A lot of work is done to keep listeriosis out of the food chain, Prof Reilly said.
It would "probably " enter a food processing plant on "raw materials" such as vegetable matter, uncooked meats and "establishes itself" in the food processing environment, such as on a "biofilm" on a conveyor belt, where listeria will survive, he said.
He said one outbreak in Canada some 17 years ago, which generated 55 cases, from which there were 22 fatalities, was tracked down to a meat slicer, which then contaminated deli meats and led to "one of the most serious outbreaks".
"After that outbreak, in 2008, the world woke up to listeria monocytogenes", he said.
Symptoms of listeria
The FSAI said a National Outbreak Control Team is investigating an extensive outbreak of listeria linked to a precautionary food recall of ready-to-heat meals.
Products from Tesco Finest, The Happy Pear, SuperValu Signature Taste, and Centra Freshly Prepared are among a range of more than 200 affected ready meals included in the recall.
Consumers are being advised to check their freezers for the implicated products and dispose of them.

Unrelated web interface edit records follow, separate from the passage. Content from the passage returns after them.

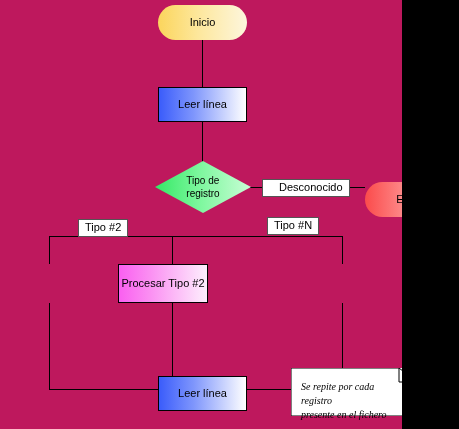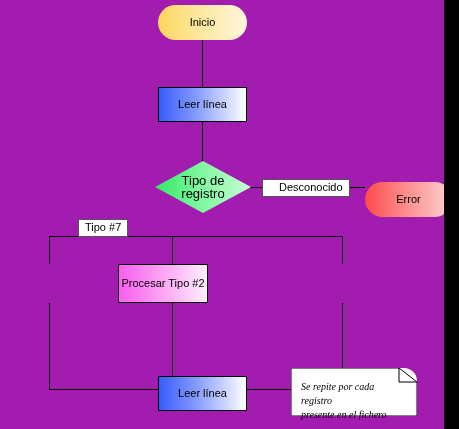"Inicio" #canvas { background: #a21caf -> #be185d; width: 444px -> 402px }
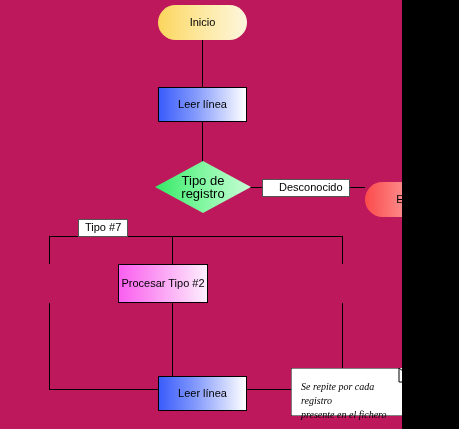"Tipo de" .diamond-label { font-size: 13px -> 10px; text-align: center -> none }
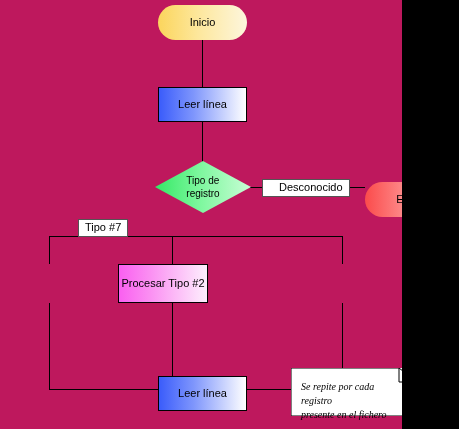"Tipo #7" div.edge-label { text: 7 -> 2 }
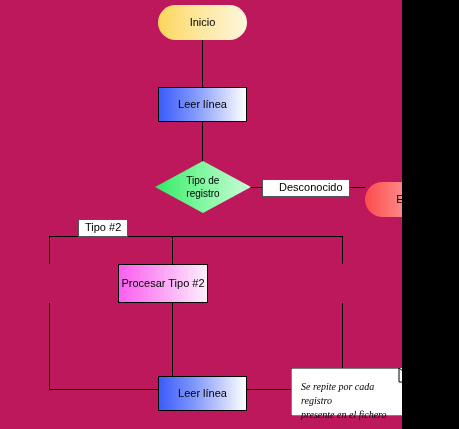"Tipo #N" div.edge-label { html: none -> <div>Tipo #N</div> }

Speaking about listeria, Deputy Medical Director of the Irish College of GPs Dr Suzanne Kelly said those who should be concerned about the disease are pregnant women, small babies, older people and the immunocompromised.
She said that for the vast majority of healthy adults, this isn't going to cause a major problem as there is a lot of exposure to listeria, but it clears easily in people day to day.
She said symptoms of listeria would be having a temperature, feeling achy, experiencing nausea or diarrhea.
She added that the first thing to do if you have symptoms is to schedule an appointment with your GP for an assessment but tests for listeria have to be done in a hospital setting.
She said that she has never seen it as a GP in 20 years but it's most worried about for pregnant women who are at high risk of having a miscarriage, or passing the disease onto their baby.
"We rarely ever see it," she said, adding that the disease must be detected through a blood test, or through spinal fluid.